La question de la place et de l’usage du kiswahili dans le système éducatif et dans la vie sociale continue de susciter des débats parmi les experts en linguistique et les acteurs du domaine culturel à Butembo, dans la province du Nord-Kivu. L’expert en linguistique Mweyo Soli estime que le kiswahili, dans sa forme actuelle, ne figure pas comme une matière pleinement structurée dans le programme national de l’enseignement en République démocratique du Congo. Selon lui, cette situation nécessite une réflexion approfondie sur la manière dont la langue est enseignée et utilisée, afin d’éviter les variations excessives influencées par les contextes locaux.

De son côté, l’historien Kambale Kikonde Faustin met en garde contre l’usage de certaines variantes locales qu’il considère comme éloignées des normes linguistiques établies, notamment le dialecte communément appelé « chabibo », très répandu dans certaines couches de la population.

Selon ces deux spécialistes, la question linguistique dépasse le simple cadre académique et touche à la fois la transmission culturelle, la cohésion sociale et la qualité de la communication dans l’espace public.

Dans ses analyses, Mweyo Soli plaide pour la mise en place d’un système d’apprentissage structuré et harmonisé, capable de produire un code linguistique commun et compréhensible par tous, indépendamment des influences régionales. Il estime que cette démarche permettrait de renforcer la clarté du message et d’améliorer la qualité de l’enseignement.

« Le kiswahili, tel qu’il est pratiqué aujourd’hui dans notre environnement, n’est pas véritablement enseigné comme une matière à part entière dans le programme national, mais plutôt intégré de manière fragmentaire dans certaines options. Il est donc important de repenser son enseignement en adoptant une approche pédagogique uniforme, avec des normes claires et partagées. Cela permettrait de réduire les variations excessives, souvent influencées par les réalités locales, et de créer un code commun qui facilite la communication. L’objectif n’est pas de rejeter les variantes locales, mais de garantir une base linguistique solide et cohérente pour tous les apprenants. », a expliqué Mweyo Soli.

Pour sa part, l’historien Kambale Kikonde Faustin insiste sur la nécessité de préserver la rigueur linguistique, estimant que certaines formes de parler, notamment le « chabibo », portent atteinte à la qualité et à l’image culturelle de la langue dans les échanges formels et informels.

« Le dialecte communément appelé chabibo, tel qu’il est utilisé aujourd’hui, ne respecte pas les normes linguistiques reconnues et constitue, à mon sens, une forme de dégradation de notre expression culturelle. Il est important de rappeler que la langue est un vecteur d’identité et de respect sur le plan international. Lorsque nous déformons nos modes d’expression au point de les rendre incompréhensibles ou non standardisés, nous risquons de porter atteinte à notre image culturelle. Il ne s’agit pas d’interdire les variantes populaires, mais de promouvoir un usage plus structuré et plus respectueux des règles linguistiques établies. », a souligné Kambale Kikonde Faustin.
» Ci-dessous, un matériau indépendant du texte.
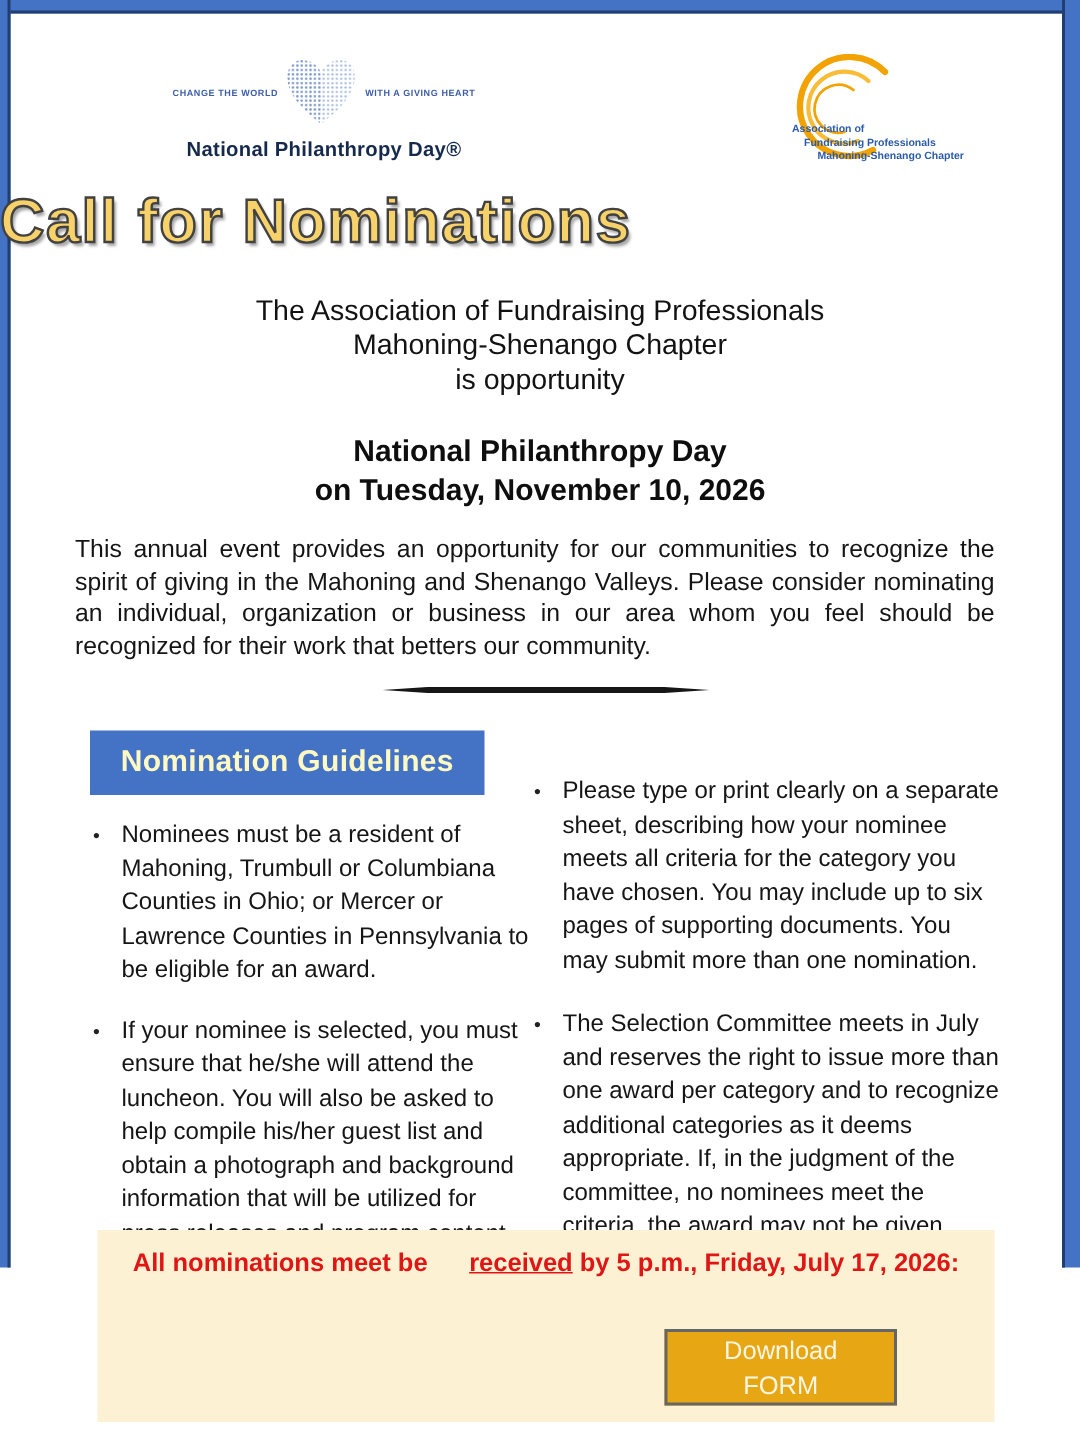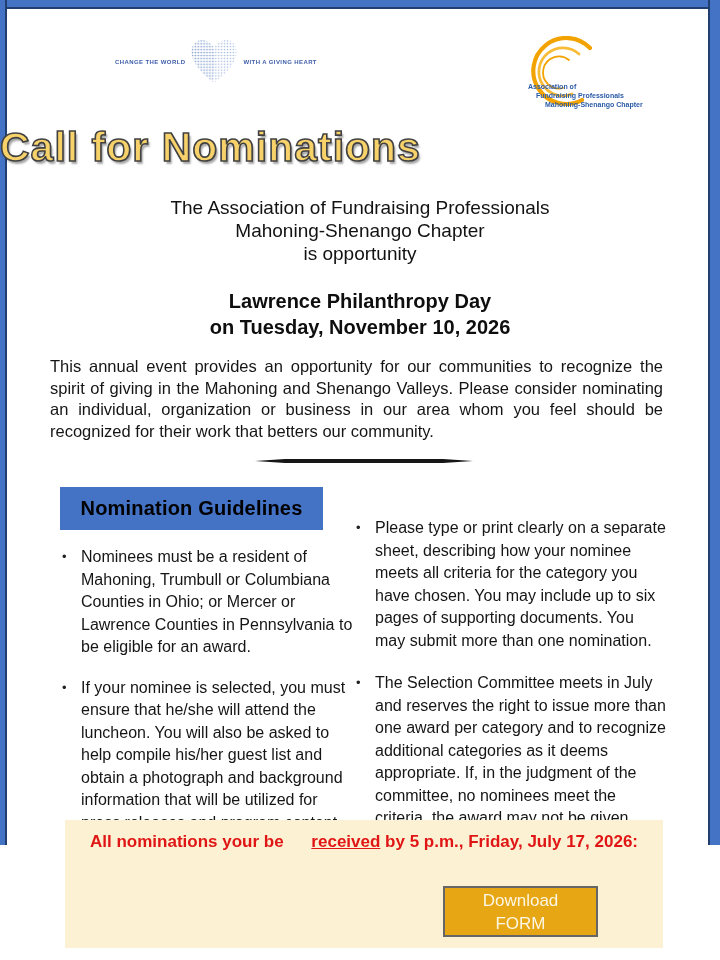"National Philanthropy Day®" div.npd-name { html: none -> <div>National Philanthropy Day®</div> }
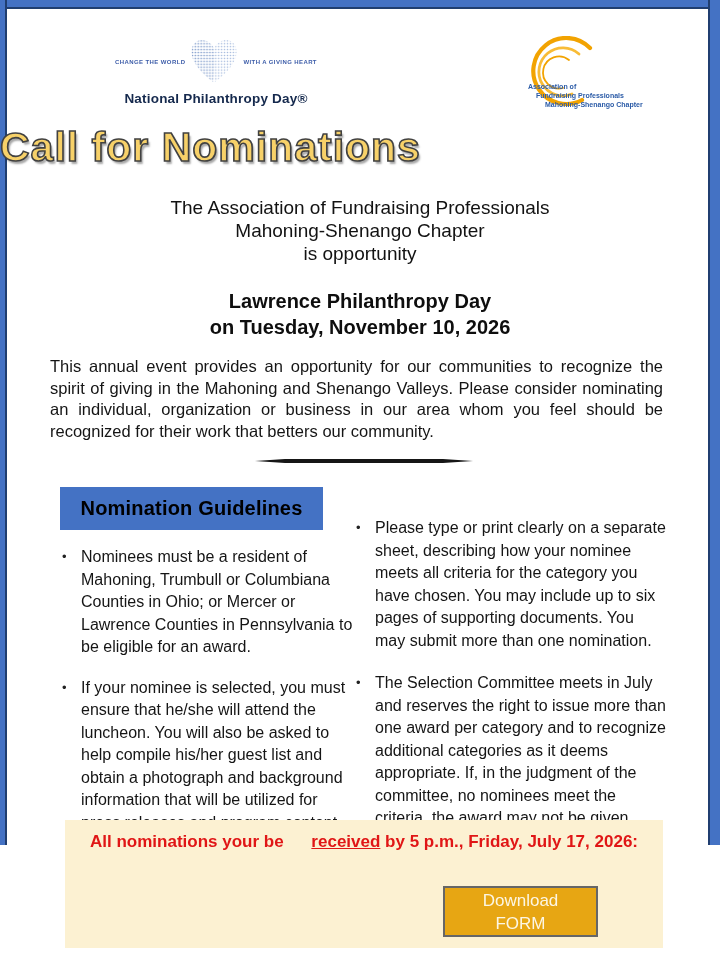"Lawrence Philanthropy Day" div { text: Lawrence -> National }
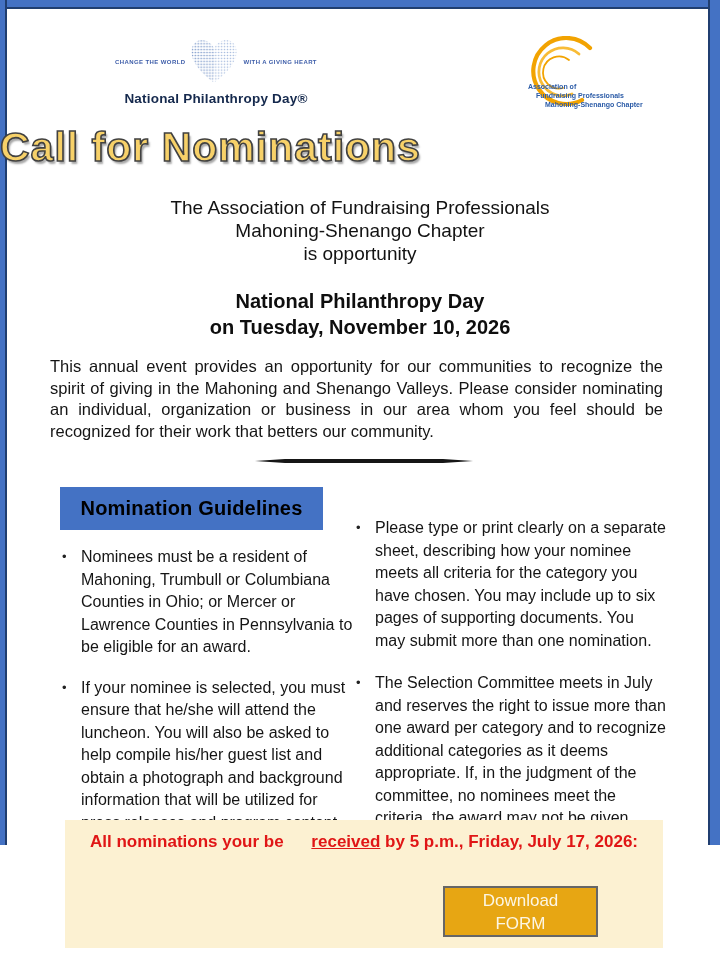"Nomination Guidelines" .guide-box span { color: #000000 -> #fef9c3 }
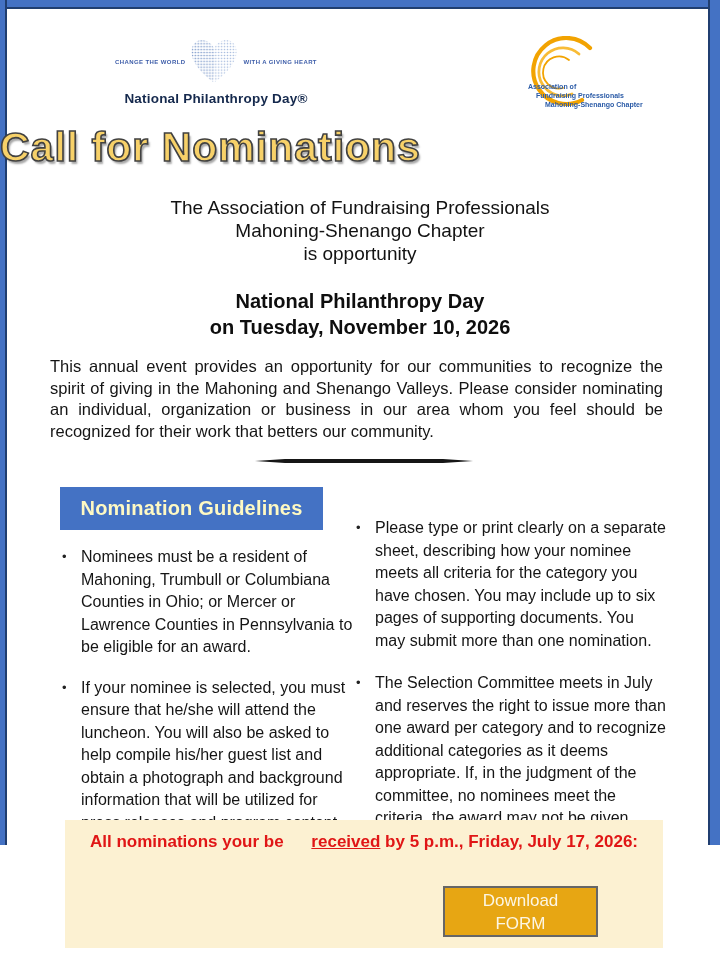"All nominations your be" span { text: your -> meet }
Pour rappel, le kiswahili est une langue issue d’un long processus d’interactions entre des langues africaines locales et des influences arabes, et constitue aujourd’hui l’une des principales langues de communication en Afrique de l’Est et dans la région des Grands Lacs.

Ce débat relancé à Butembo met en lumière la nécessité d’une réflexion plus large sur la standardisation linguistique et sur la valorisation des langues dans les systèmes éducatifs et sociaux en République démocratique du Congo.